With the #MeToo movement in full bloom, it is apparent that the discussion we are now having about consent and the contentiousness of this discussion have not moved much since 1993, when Katie Roiphe wrote "Date Rape's Other Victim" in the NYT.  I am in general agreement with Roiphe's analysis. Like many important issues today, we have divided into tribes and locked horns. Regarding this particular issue of consent, it is apparently impossible for many people to see that expanding the notion of rape beyond physical threats and physical coercion can only be done at the risk of denying that women have commensurate intelligence, communication skills and autonomy as men.  Here is an excerpt from Roiphe's 1993 article:

This apparently practical, apparently clinical proscription cloaks retrograde assumptions about the way men and women experience sex.

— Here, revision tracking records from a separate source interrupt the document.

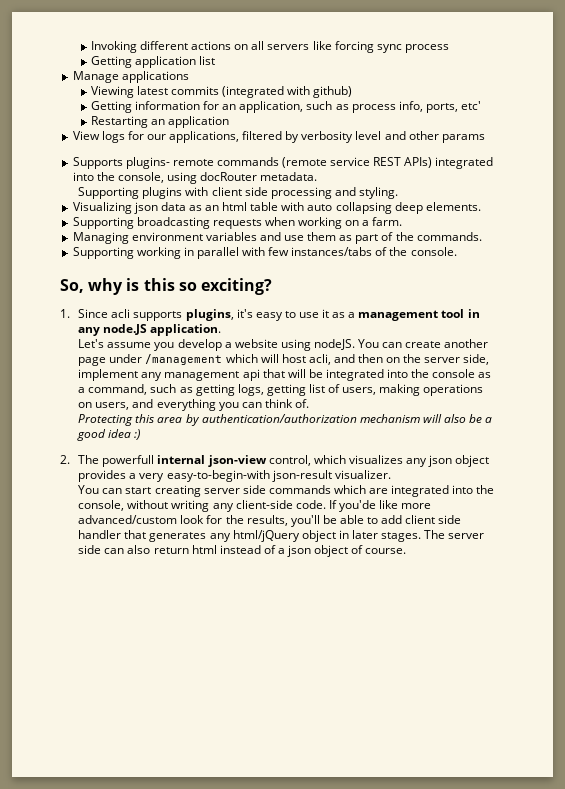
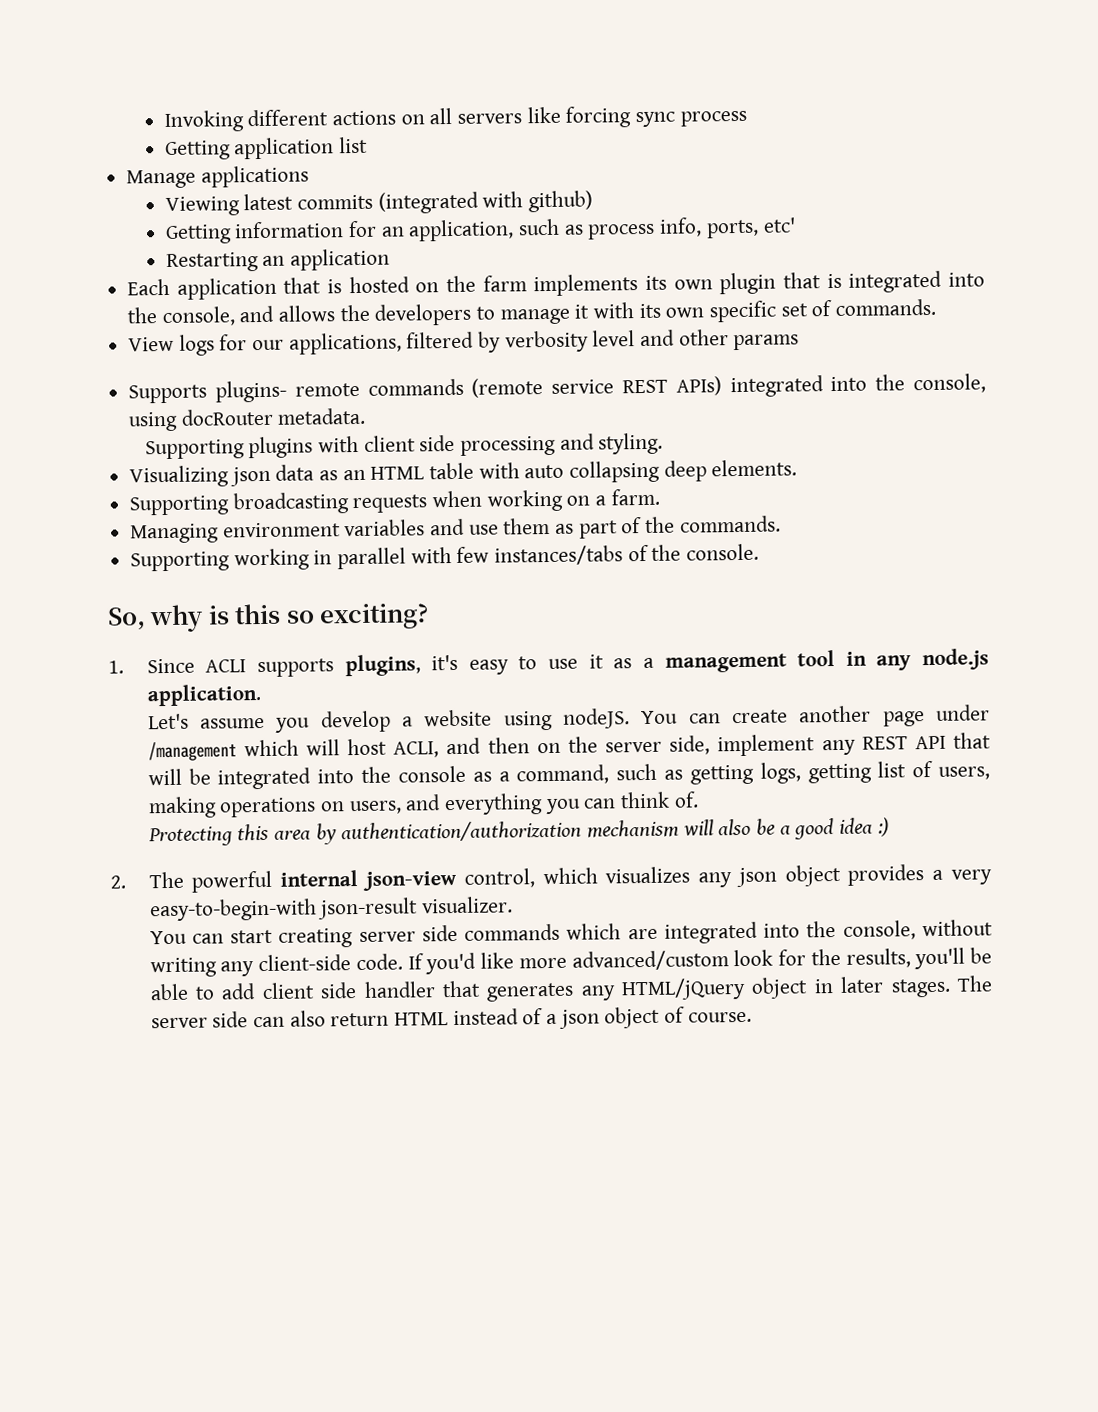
+ Each application that is hosted on the farm implements its own plugin that is integrated into the console, and allows the developers to manage it with its own specific set of commands.
- Visualizing json data as an html table with auto collapsing deep elements.
+ Visualizing json data as an HTML table with auto collapsing deep elements.
- 1. Since acli supports plugins, it's easy to use it as a management tool in any node.JS application.
+ 1. Since ACLI supports plugins, it's easy to use it as a management tool in any node.js application.
- You can create another page under /management which will host acli, and then on the server side, implement any management api that will be integrated into the console as a command, such as getting logs, getting list of users, making operations on users, and everything you can think of.
+ You can create another page under /management which will host ACLI, and then on the server side, implement any REST API that will be integrated into the console as a command, such as getting logs, getting list of users, making operations on users, and everything you can think of.
- 2. The powerfull internal json-view control, which visualizes any json object provides a very easy-to-begin-with json-result visualizer.
+ 2. The powerful internal json-view control, which visualizes any json object provides a very easy-to-begin-with json-result visualizer.
- If you'de like more advanced/custom look for the results, you'll be able to add client side handler that generates any html/jQuery object in later stages.
+ If you'd like more advanced/custom look for the results, you'll be able to add client side handler that generates any HTML/jQuery object in later stages.
- The server side can also return html instead of a json object of course.
+ The server side can also return HTML instead of a json object of course.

The idea that only an explicit yes means yes proposes that, like children, women have trouble communicating what they want. Beyond its dubious premise about the limits of female communication, the idea of active consent bolsters stereotypes of men just out to "get some" and women who don't really want any. Rape-crisis feminists express nostalgia for the days of greater social control, when the university acted in loco parentis and women were protected from the insatiable force of male desire. The rhetoric of feminists and conservatives blurs and overlaps in this desire to keep our youth safe and pure. By viewing rape as encompassing more than the use or threat of physical violence to coerce someone into sex, rape-crisis feminists reinforce traditional views about the fragility of the female body and will. According to common definitions of date rape, even "verbal coercion" or "manipulation" constitute rape. Verbal coercion is defined as "a woman's consenting to unwanted sexual activity because of a man's verbal arguments not including verbal threats of force." The belief that "verbal coercion" is rape pervades workshops, counseling sessions and student opinion pieces. The suggestion lurking beneath this definition of rape is that men are not just physically but also intellectually and emotionally more powerful than women.